ASCO 2020

Soft tissue sarcomas: combined therapy with doxorubicin-trabectedin shown to have a role as first-line treatment of leiomyosarcomas

Villejuif, 29 may 2020

A phase-II study conducted by Gustave Roussy and the French Sarcoma Group examined the efficacy of combination chemotherapy with doxorubicin and trabectedin as first-line treatment of locally advanced or metastatic leiomyosarcomas (uterine and soft tissue). Overall survival figures after seven years of follow-up, to be presented at the 2020 ASCO Conference, show this dual therapy to be promising for treatment of patients with these tumors.

Soft tissue sarcomas arise from muscle and connective tissue cells. These cancers are rare in adults and constitute a very heterogeneous group composed of a number of histological subtypes. One of them is the broad subgroup of leiomyosarcomas (LMS), which arise from soft muscle tissue. One third of these tumors are uterine. Leiomyosarcomas have a poor prognosis when metastatic regardless of the site.   

As no specific molecular target has yet been identified, they are not amenable to targeted therapy. At present therapeutic options are limited: “For the great majority of all types of soft tissue sarcomas, standard treatment is doxorubicin alone. When this fails, trabectedin, is one of the most active agent in this histologic subtype, explaining why we propose to combine with doxorubicin in first line treatment” explained Dr Patricia Pautier, Gustave Roussy’s oncologist and principal investigator for the phase-II study conducted by the French Sarcoma Group. In this trial, a new approach was tested: to evaluate dual chemotherapy administered from the outset in the leiomyosarcoma histological subgroup with patients stratified between LMS of the uterus (U-LMS) and LMS arising from other soft tissues (ST-LMS). “Up to that point, all the combinations that had been tested, regrouping anthracyclines with ifosfamide or targeted therapies, had yielded negative results. It increases the response rates, but not patient overall survival,” emphasized Dr Patricia Pautier.

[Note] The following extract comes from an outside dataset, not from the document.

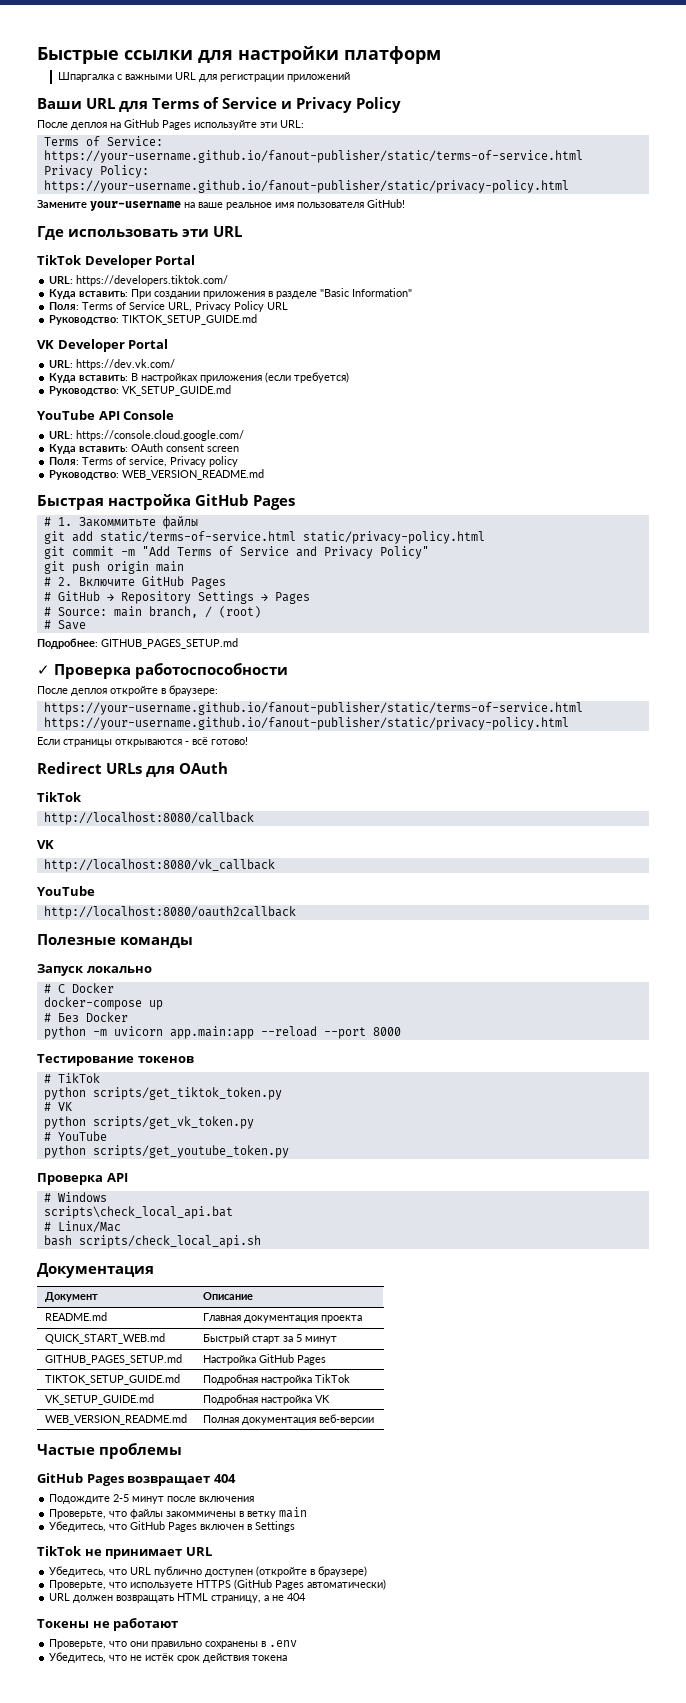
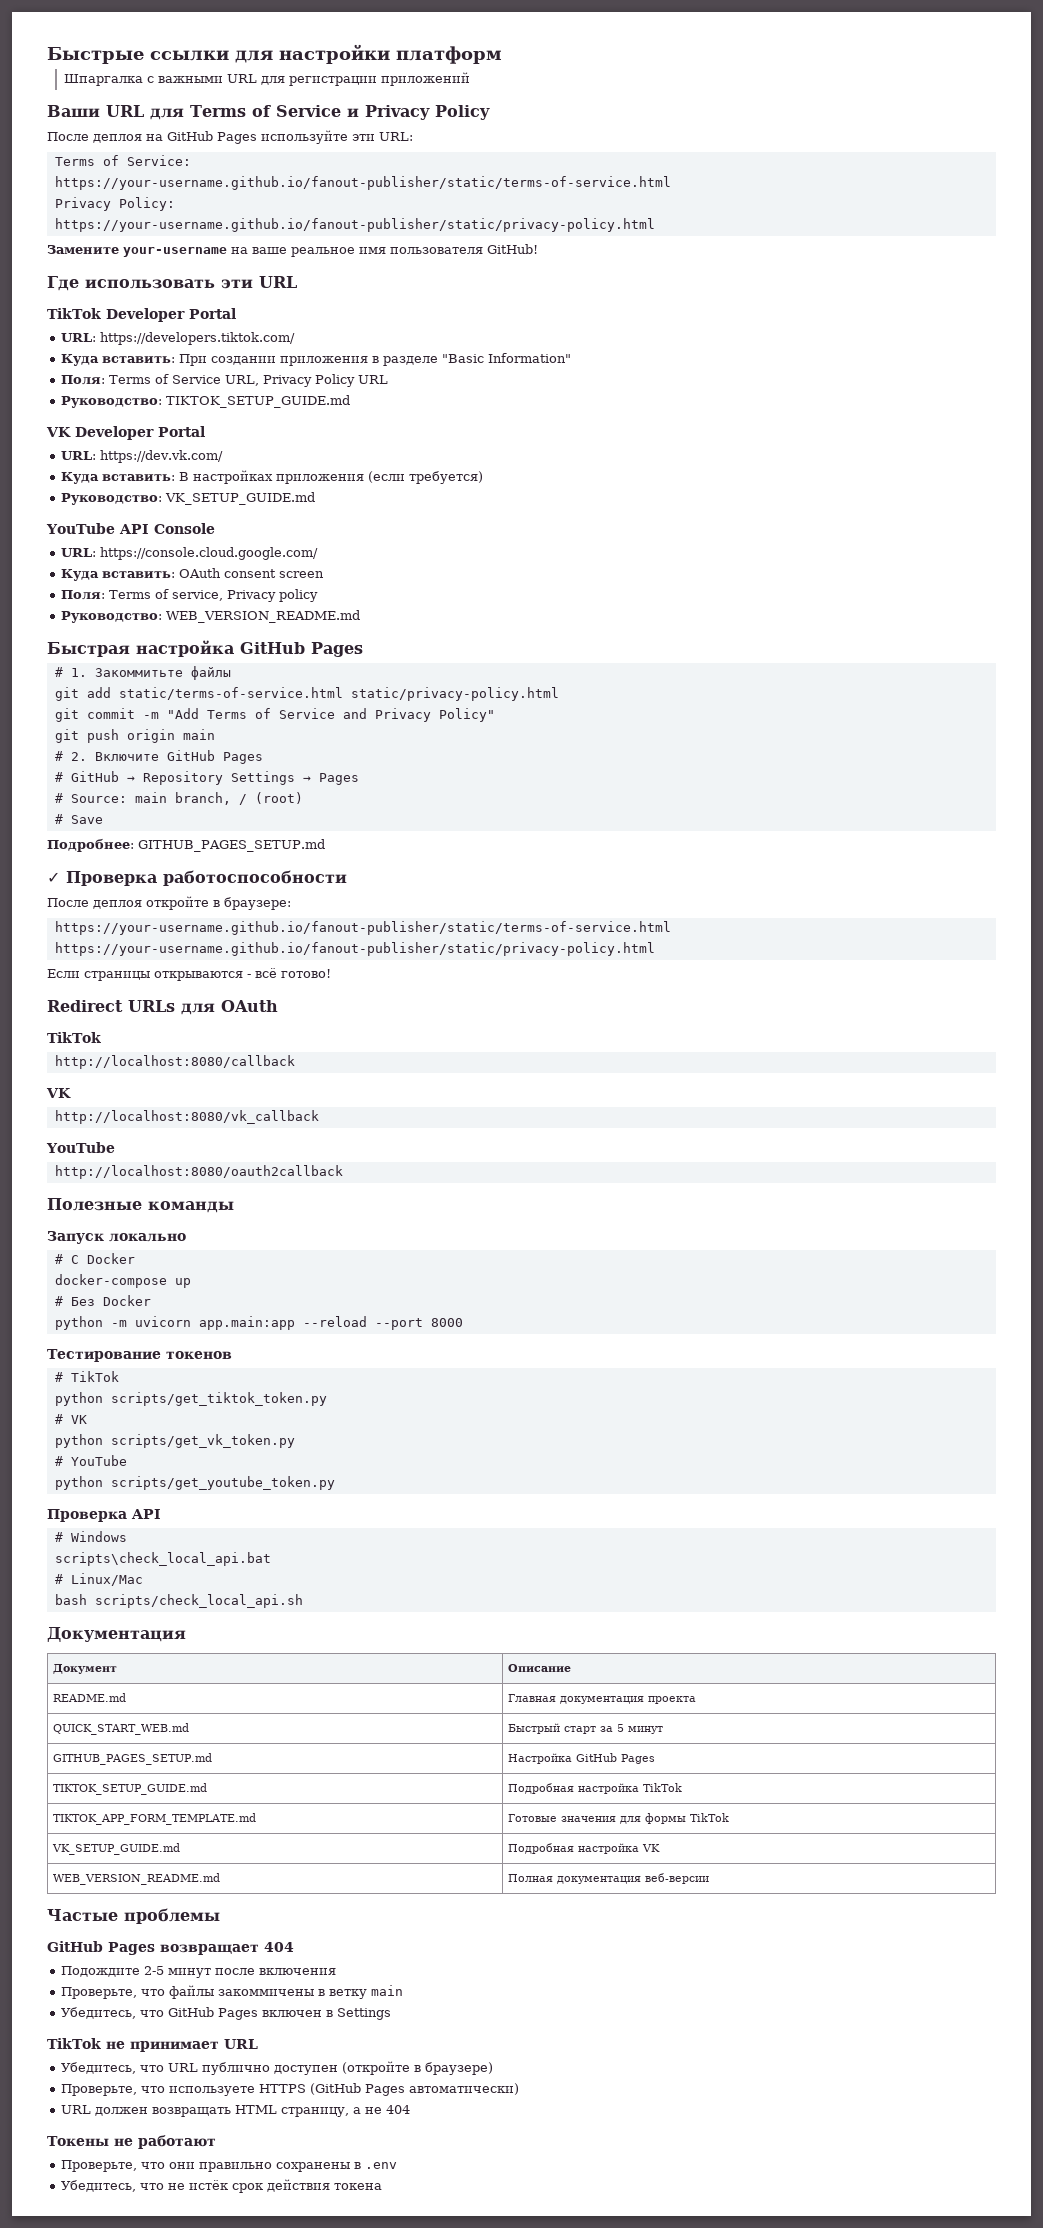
+ TIKTOK_APP_FORM_TEMPLATE.md | Готовые значения для формы TikTok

The phase-II clinical trial, the findings of which are to be presented at a virtual oral session of the ASCO 2020 meeting, was not a comparative one. The doxorubicin-trabectedin combination was administered as first-line treatment to patients with metastatic leiomyosarcoma. The overall median survival was 34.4 months (27.5 months in the U-LMS group and 38.7 months in the ST-LMS group), a better result than that usually reported with doxorubicin alone or in other combinations. These seven-year follow-up results confirm the promising findings from this study published in The Lancet Oncology in 2015. The trial, started in 2013 and conducted in 20 sites, assessed the benefits of this new approach in 107 patients (45 U-LMS and 62 ST-LMS), all of these leiomyosarcoma patients having local inoperable relapse or metastatic disease. To be enrolled in the trial, they had to be chemotherapy-free. All of them then received intravenous combined therapy at the doses recommended on completion of the phase-I study (60 mg/m2 of doxorubicin followed by 1.1 mg/m2 of trabectedin over 3 hours), for a  minimum of six cycles. Surgery was allowed after the 6 cycles if complete resection of the tumour or of metastases was possible.

“The initial results of this phase-II study had established that this new combined therapy produced a level of disease control (level of response to treatment + stabilization of disease) of around 90% in both situations (87.2% for U-LMS, and 91.8% for ST-LMS),” pointed out Dr Pautier. In addition, the treatment enabled a quarter of the patients of both groups to undergo surgery, thus increasing the chances of a longer survival.

The research teams from Gustave Roussy and the French Sarcoma Group (GSF) are continuing work to compare progression-free survival in patients receiving conventional first-line chemotherapy (doxorubicin alone) versus dual therapy. The results of this phase-III study are expected this year.

Oral presentation by Dr Patricia Pautier.
See Abstract n° 11506.

Key facts

  • Combining two chemotherapies from the outset results in a median progressionfree survival value of 10.1 months and median overall survival of 34.4 months
  • A quarter of the patients were able to undergo surgery after dual chemotherapy.